[Recorded data]
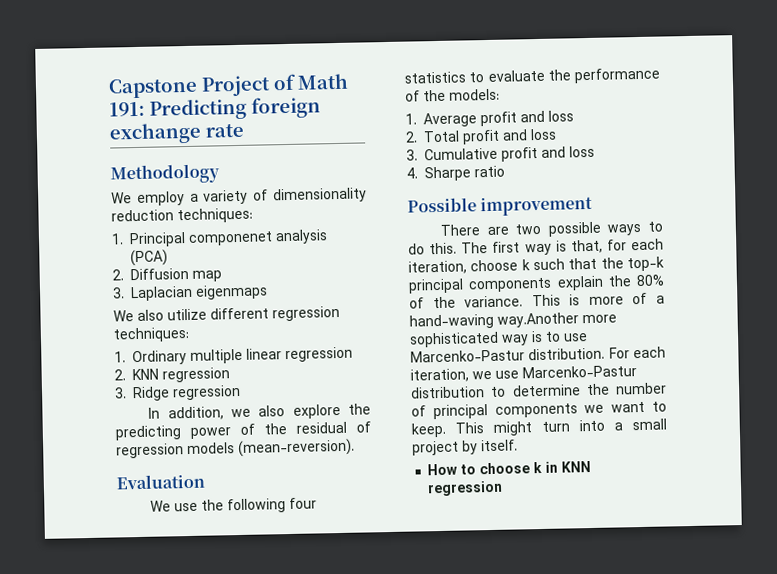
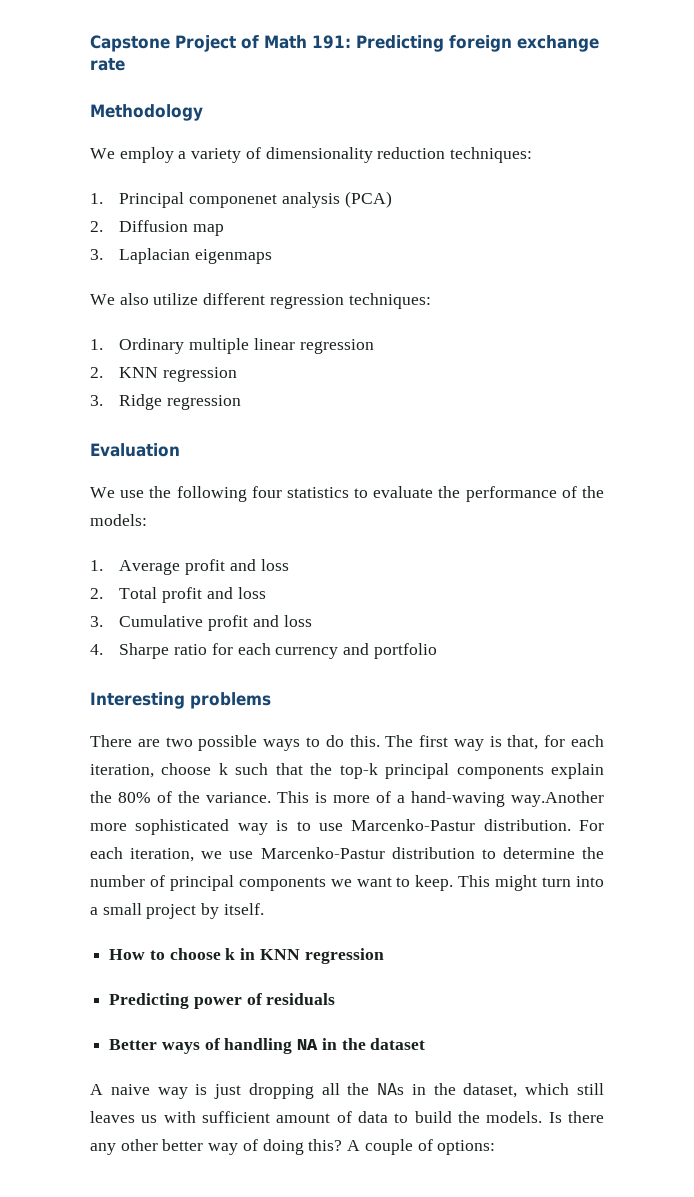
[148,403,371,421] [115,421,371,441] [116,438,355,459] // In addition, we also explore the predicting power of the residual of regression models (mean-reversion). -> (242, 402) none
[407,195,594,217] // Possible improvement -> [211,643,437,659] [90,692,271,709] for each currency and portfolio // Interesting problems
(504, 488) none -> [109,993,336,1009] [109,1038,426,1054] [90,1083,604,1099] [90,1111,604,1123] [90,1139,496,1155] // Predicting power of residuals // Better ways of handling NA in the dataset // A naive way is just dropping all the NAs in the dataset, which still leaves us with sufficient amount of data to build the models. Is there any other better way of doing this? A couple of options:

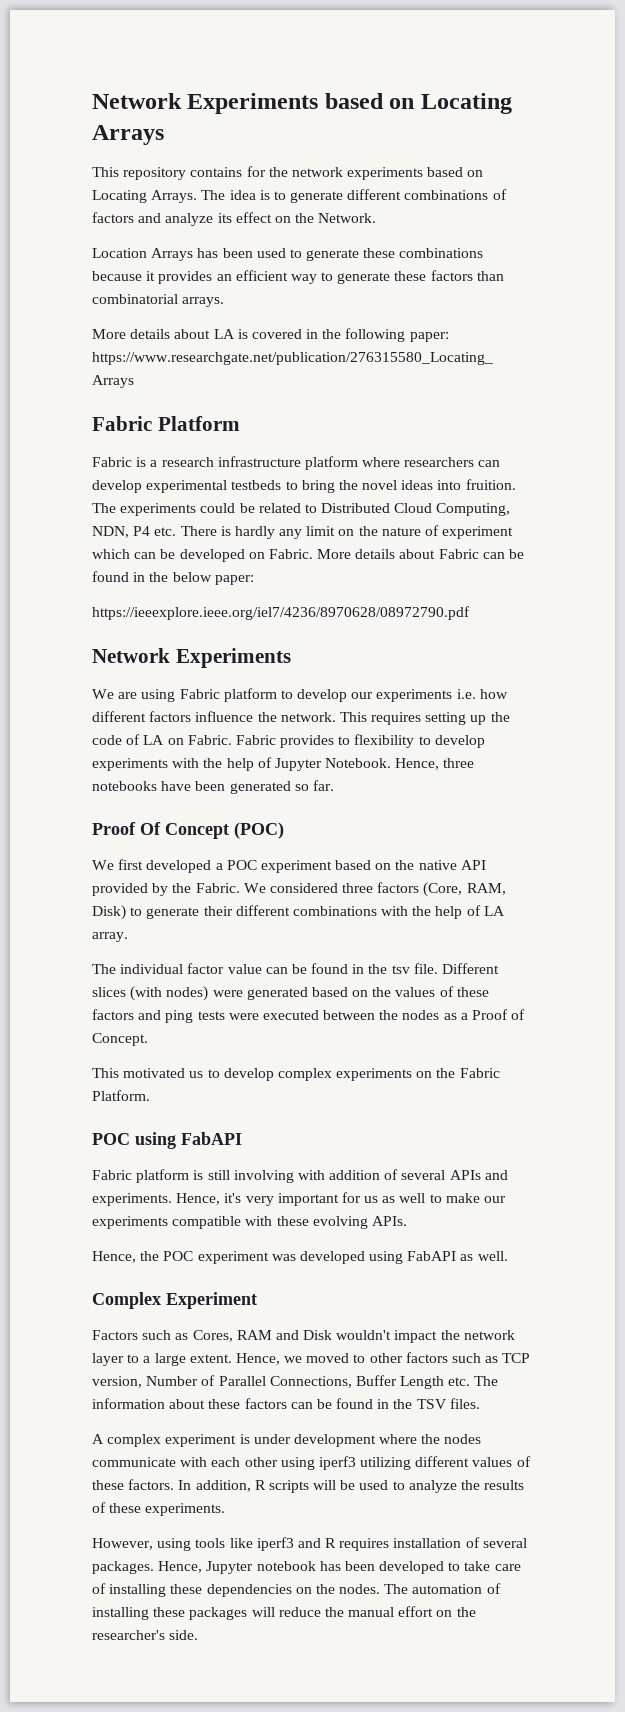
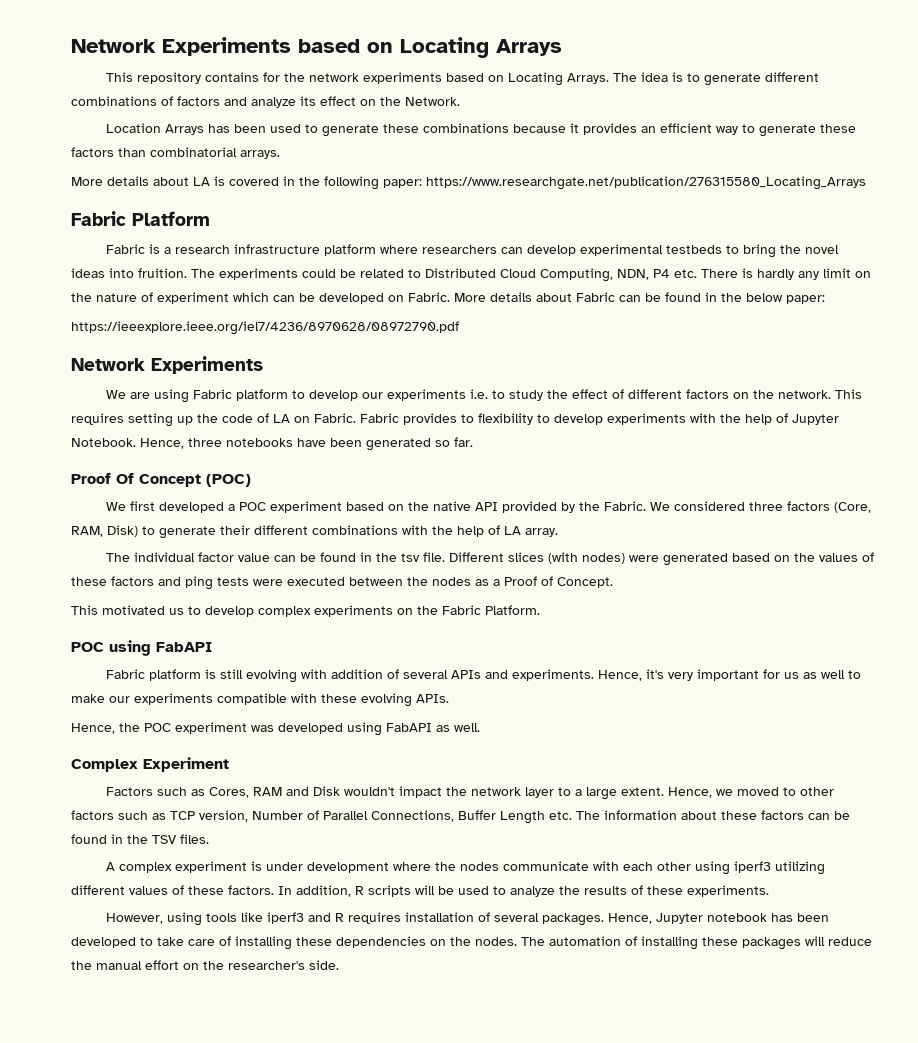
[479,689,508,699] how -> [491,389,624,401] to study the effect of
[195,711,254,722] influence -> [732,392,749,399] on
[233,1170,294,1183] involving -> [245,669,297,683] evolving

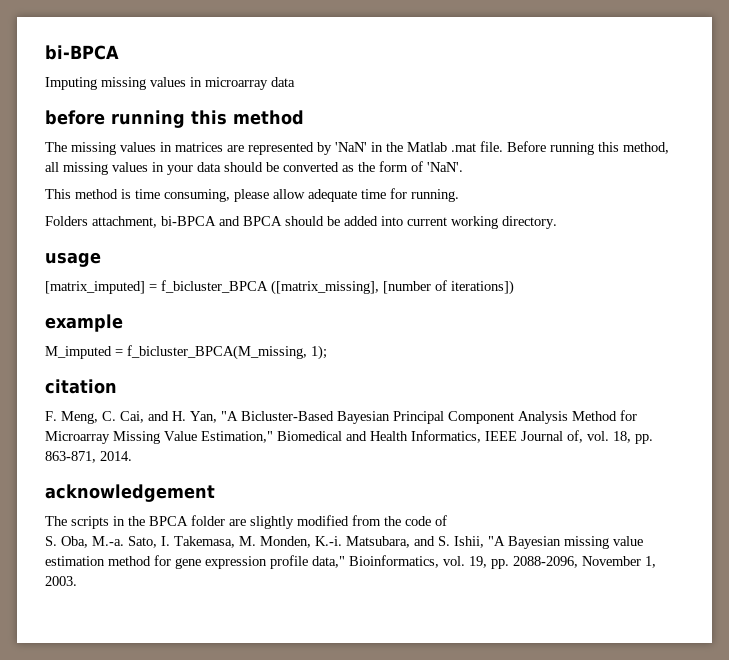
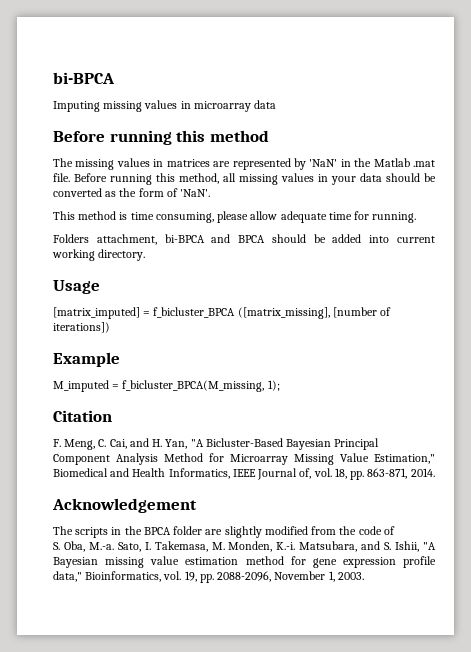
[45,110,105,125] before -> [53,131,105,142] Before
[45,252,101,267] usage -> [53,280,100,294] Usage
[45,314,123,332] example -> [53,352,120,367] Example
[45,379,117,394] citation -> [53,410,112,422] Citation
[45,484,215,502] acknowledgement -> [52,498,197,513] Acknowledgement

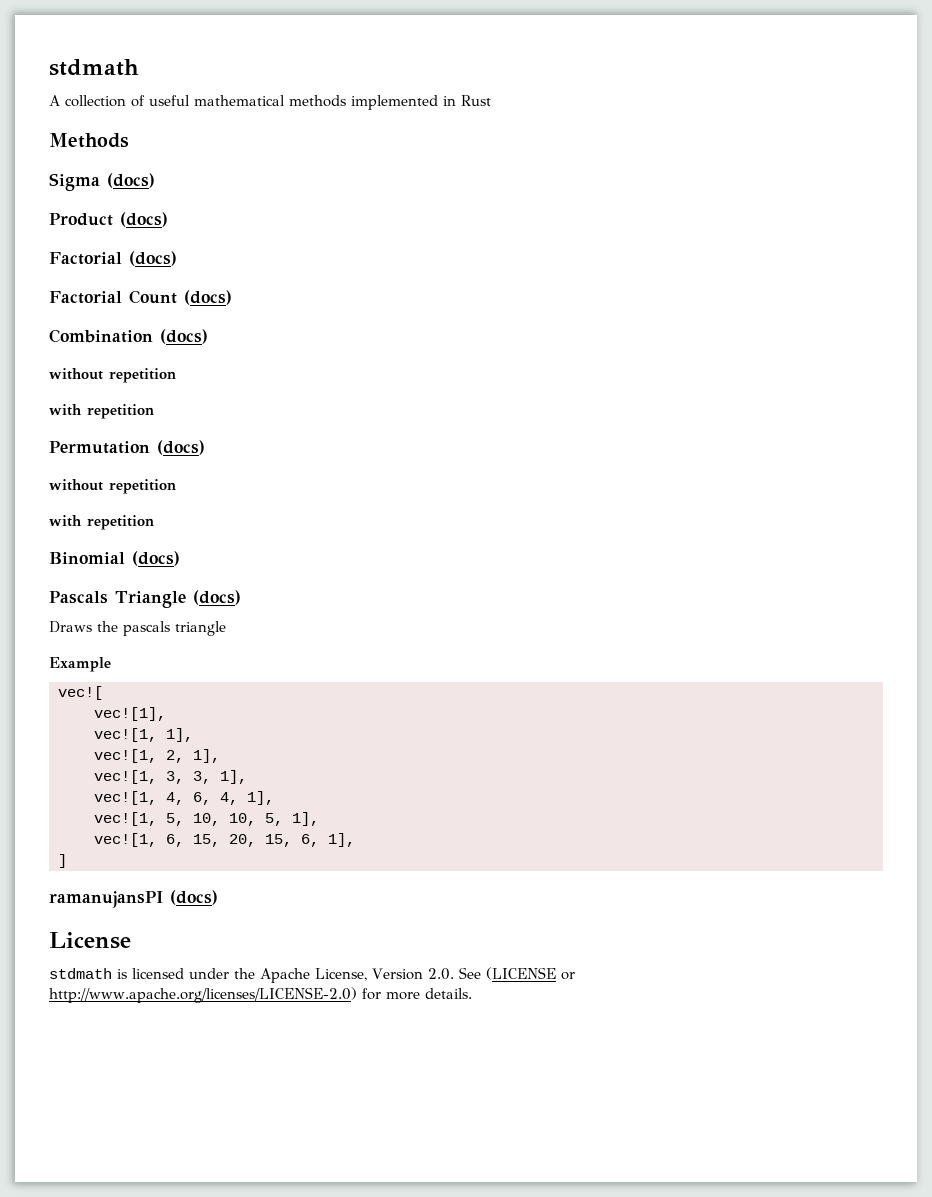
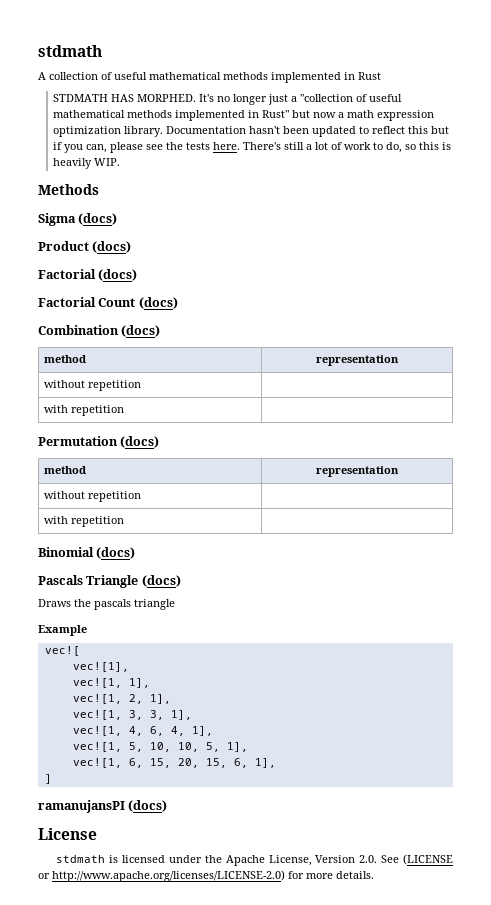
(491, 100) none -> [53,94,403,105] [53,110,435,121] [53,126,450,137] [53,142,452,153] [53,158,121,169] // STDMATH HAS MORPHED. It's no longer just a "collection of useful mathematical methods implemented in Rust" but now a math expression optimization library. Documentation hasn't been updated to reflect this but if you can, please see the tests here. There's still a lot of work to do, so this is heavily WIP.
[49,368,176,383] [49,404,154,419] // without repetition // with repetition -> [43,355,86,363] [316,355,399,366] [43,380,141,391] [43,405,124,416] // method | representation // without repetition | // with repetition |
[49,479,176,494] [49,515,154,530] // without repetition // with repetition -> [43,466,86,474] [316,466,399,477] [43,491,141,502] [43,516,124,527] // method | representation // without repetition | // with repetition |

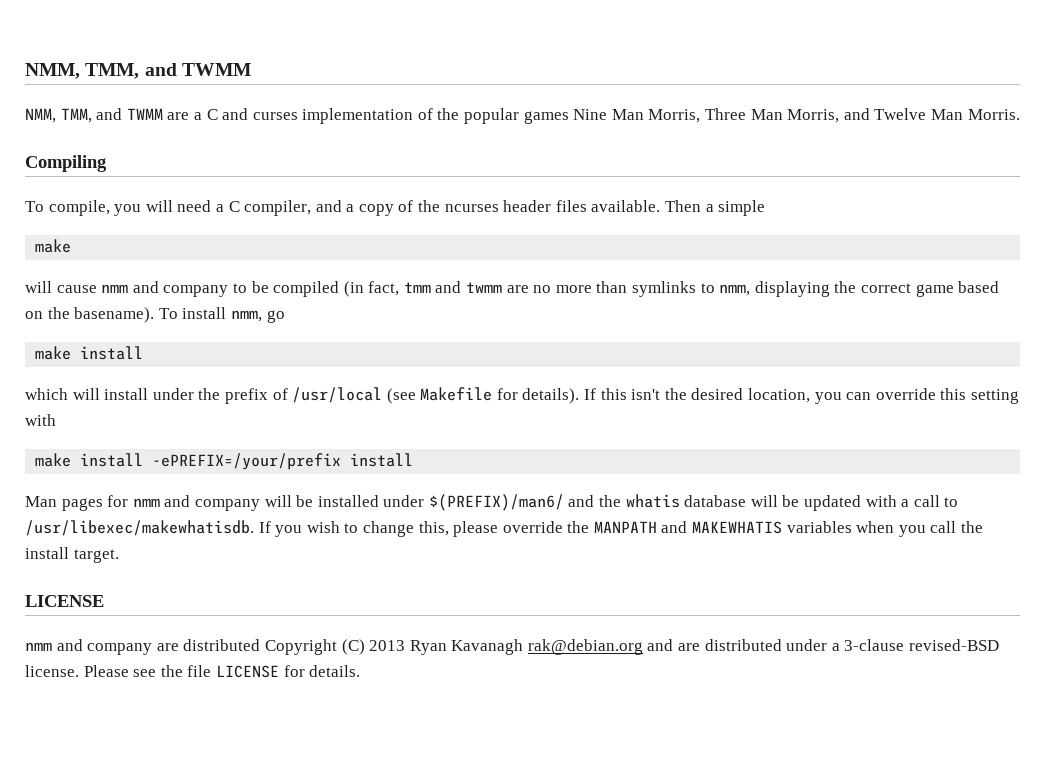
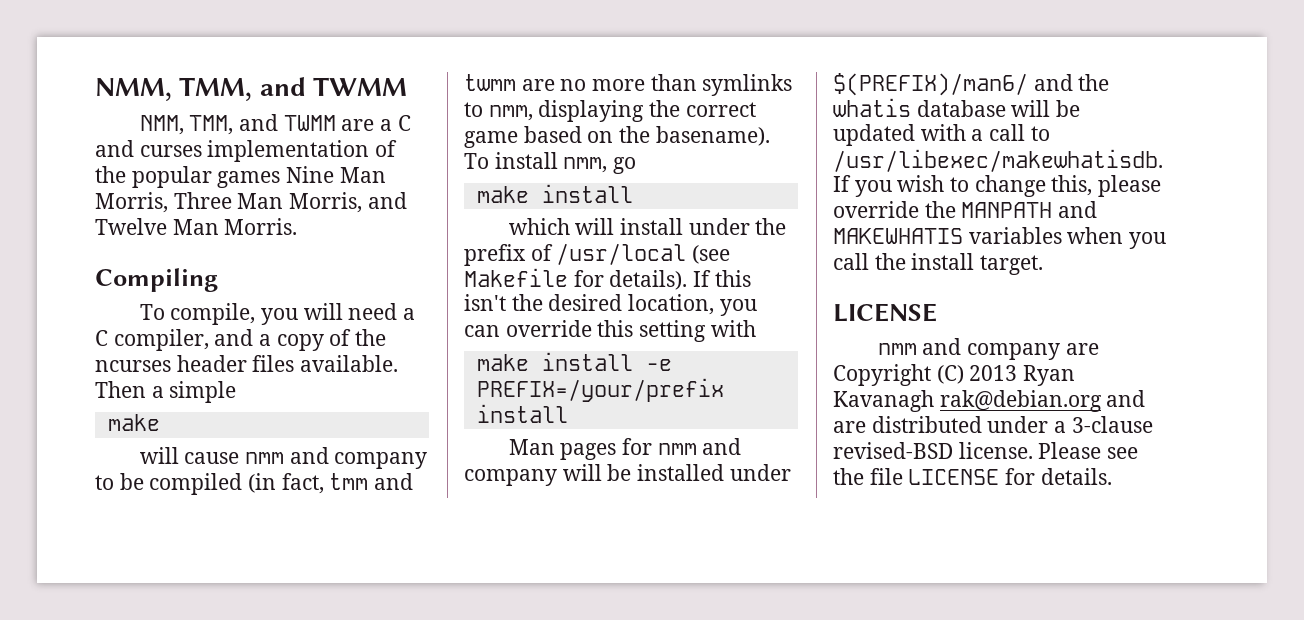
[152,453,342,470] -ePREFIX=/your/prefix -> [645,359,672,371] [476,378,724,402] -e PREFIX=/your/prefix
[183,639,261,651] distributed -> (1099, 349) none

## Task requirements
Starting with the line that holds "[45,252,101,267] usage ->" and ending with the line that holds "[45,484,215,502] acknowledgement ->", retype every line in the data above exactly, and nothing else.

## Written answer
[45,252,101,267] usage -> [53,280,100,294] Usage
[45,314,123,332] example -> [53,352,120,367] Example
[45,379,117,394] citation -> [53,410,112,422] Citation
[45,484,215,502] acknowledgement -> [52,498,197,513] Acknowledgement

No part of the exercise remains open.